I can't say anything without being attacked. OK I'll just not talk at all

Oh my god, this!
This is what he says! He’ll be saying something that terrifies DS, I’ll have told him repeatedly not to and why. He’ll do it again and I’ll remind him why he shouldn’t and he’ll get really angry and start shouting, ‘You never let me say anything’’.

Its the hyperbole, the ridiculous hyperbole! It drives me mad!

fuckthisforagameofdarts · 02/11/2022 16:10

Changemyname1000x · 01/11/2022 18:21

Women with adhd are often extremely well organised and chronic people pleasers. There very good resources on how ADHD presents in women. Often also overachievers. So in fact we probably pick up the slack very easily before we notice that we are. So maybe initially we are ok abd then years down the line we start questioning this all. But I think lots of wives are like this. It's easy to support a partner when you're childfree because it's not a lot of work...after children especially ND as its hereditary so likely one child is ND is when it comes unstuck. It's hard enough with a ND child and no ND parent. Although these days I rarely meet a family where one parent of ND isn't also ND they may not realise that's all. Even the NHS are waking up to that.

Yes!
So much this!

Daftasabroom · 02/11/2022 16:11

OK I'll just not talk at all

Increasingly every day, I just let DW say what she has to say without comment from me.

OP posts:
fuckthisforagameofdarts · 02/11/2022 16:30

Regretthisfish · 02/11/2022 15:44

I can't say anything without being attacked. OK I'll just not talk at all

Oh my god, this!
This is what he says! He’ll be saying something that terrifies DS, I’ll have told him repeatedly not to and why. He’ll do it again and I’ll remind him why he shouldn’t and he’ll get really angry and start shouting, ‘You never let me say anything’’.

Its the hyperbole, the ridiculous hyperbole! It drives me mad!

That too! Fucking pathetic at times

WakingUpDistress · 02/11/2022 18:53

Daftasabroom · 02/11/2022 16:11

OK I'll just not talk at all

Increasingly every day, I just let DW say what she has to say without comment from me.

Dh has solved the problem by not talking.
Then wonders why I’m upset when he is taking major decisions (such as moving house) Wo talking to me about it first….

Changemyname1000x · 02/11/2022 19:48

My ex doesn't make ANY decisions but reserves the right to be angry about decisions made in the silence. Its a passive aggressive move.

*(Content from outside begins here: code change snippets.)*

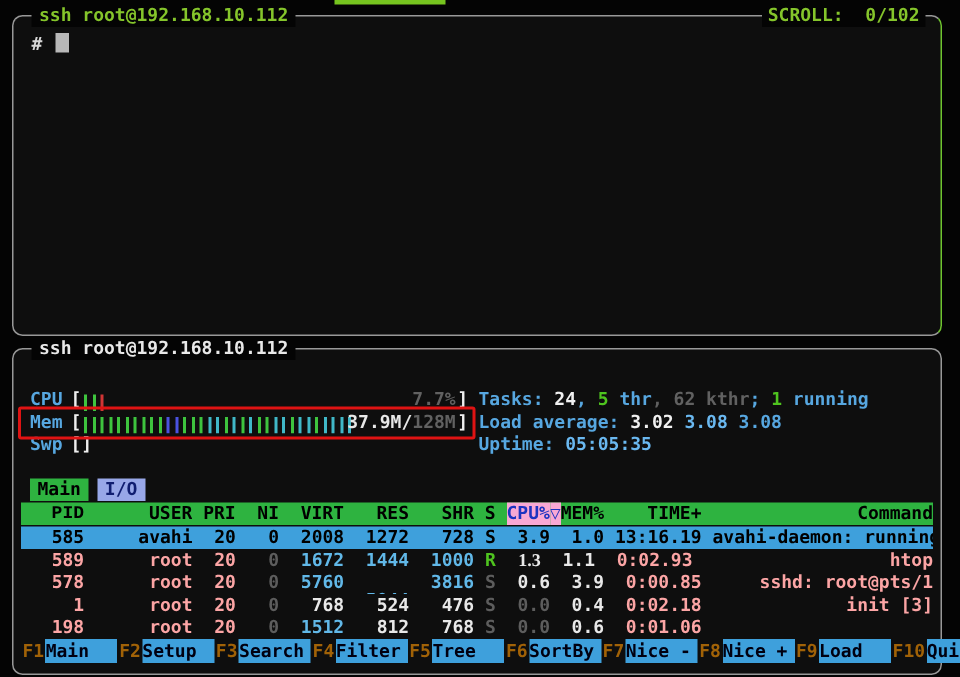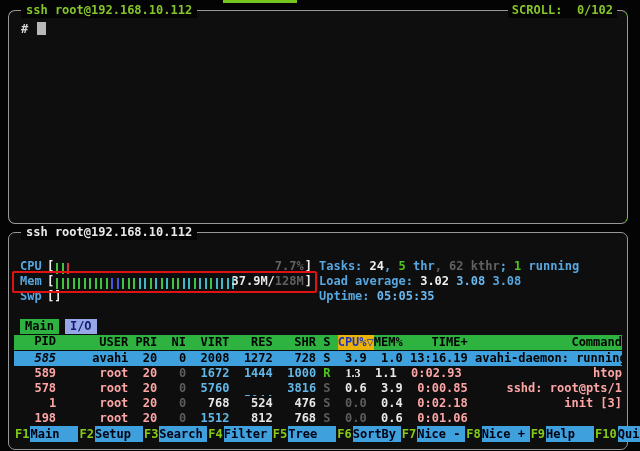--- a/index.html
+++ b/index.html
@@ -44,31 +44,31 @@
   .tab.active{background:#2eb340;}
   .tab.inactive{background:#98a7e8;color:#101d70;}
   
   .theader{top:102px;background:#2eb340;color:#000;padding-left:6px;box-sizing:border-box;}
   .prow{padding-left:6px;box-sizing:border-box;}
   .prow.sel{background:#3ea0dc;}
   .prow.sel span{color:#000 !important;}
   .cell{display:inline-block;white-space:pre;overflow:hidden;flex:none;}
   .al-r{text-align:right;}
   .al-l{text-align:right;}
-  .sortcol{background:#eab308;color:#1d33c0;}
+  .sortcol{background:#f9a8d4;color:#1d33c0;}
   .c-plain{color:#fca5a5;}
   .c-bright{color:#e8e8e8;}
   .c-cyan{color:#61b8e8;}
   .c-green{color:#4fc41f;}
   .c-dim{color:#5d5d5d;}
   .c-cmd{flex:1 1 auto !important;}
   
   .fnbar{top:193px;height:16px;line-height:16px;}
   .fk{display:flex;flex:none;}
-  .fk-key{color:#84cc16;background:transparent;padding:0 1px;}
+  .fk-key{color:#a16207;background:transparent;padding:0 1px;}
   .fk-label{background:#3ea0dc;color:#001;width:46px;padding-right:2px;}
   
   #mem-annotation{position:absolute;left:12px;top:271px;width:301px;height:18px;border:2px solid #df1313;border-radius:2px;z-index:40;}
 </style>
 </head>
 <body>
 
 <div id="top-strip"></div>
 
 <div class="pane" id="top-pane">
@@ -166,21 +166,21 @@
       <span class="cell al-l" style="width: 1ch; margin-left: 1ch;">S</span>
       <span class="cell al-r sortcol" style="width: 4ch; margin-left: 1ch;">CPU%</span>
       <span class="cell al-l sortcol" style="width: 1ch;">▽</span>
       <span class="cell al-l" style="width: 4ch;">MEM%</span>
       <span class="cell al-r" style="width: 8ch; margin-left: 1ch;">TIME+</span>
       <span class="cell al-l c-cmd" style="margin-left: 1ch;">Command</span>
     </div>
 
   <div id="process-rows">
       <div class="hline prow sel" style="top: 118px;">
-        <span class="cell al-r c-plain" style="width: 5ch; font-style: italic;">585</span>
+        <span class="cell al-r c-plain" style="width: 5ch;">585</span>
         <span class="cell al-l c-plain" style="width: 9ch; margin-left: 1ch;">avahi</span>
         <span class="cell al-r c-plain" style="width: 3ch; margin-left: 1ch;">20</span>
         <span class="cell al-r c-dim" style="width: 3ch; margin-left: 1ch;">0</span>
         <span class="cell al-r c-cyan" style="width: 5ch; margin-left: 1ch;">2008</span>
         <span class="cell al-r c-cyan" style="width: 5ch; margin-left: 1ch;">1272</span>
         <span class="cell al-r c-bright" style="width: 5ch; margin-left: 1ch;">728</span>
         <span class="cell al-l c-dim" style="width: 1ch; margin-left: 1ch;">S</span>
         <span class="cell al-r c-bright" style="width: 4ch; margin-left: 1ch;">3.9</span>
         <span class="cell al-l c-plain" style="width: 1ch;"> </span>
         <span class="cell al-r c-bright" style="width: 4ch;">1.0</span>
@@ -276,21 +276,21 @@
       <span class="fk">
         <span class="fk-key">F7</span>
         <span class="fk-label">Nice -</span>
       </span>
       <span class="fk">
         <span class="fk-key">F8</span>
         <span class="fk-label">Nice +</span>
       </span>
       <span class="fk">
         <span class="fk-key">F9</span>
-        <span class="fk-label">Help</span>
+        <span class="fk-label">Load</span>
       </span>
       <span class="fk">
         <span class="fk-key">F10</span>
         <span class="fk-label">Quit</span>
       </span>
       <span style="flex: 1 1 0%;"></span>
     </div>
 </div>
 
 <div id="mem-annotation"></div>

As I'm not fully free of her..I just state now- 'this is happening. If you don't like it/want to do that then you need to say now or it goes ahead or provide an alternative now.

I'm done accommodating

Last week she was faffing around and wouldn't say what time she was coming by to get the dc. It suited me to drive them over so I did so she had to open her door and receive them (at the agreed time). I've wasted years, literal years waiting around for her (including faffing every time we left the house). I always factored an extra 45 minutes into every leaving time.
I also said 'if you can't stick to the arrangement they are not coming at all'. She didn't so they didn't. It's natural consequences- similar to dealing with a 14 year old! This is someone who manages a team of highly paid project management consultants yet I was reminding her to bring a coat for DC on a winters day out.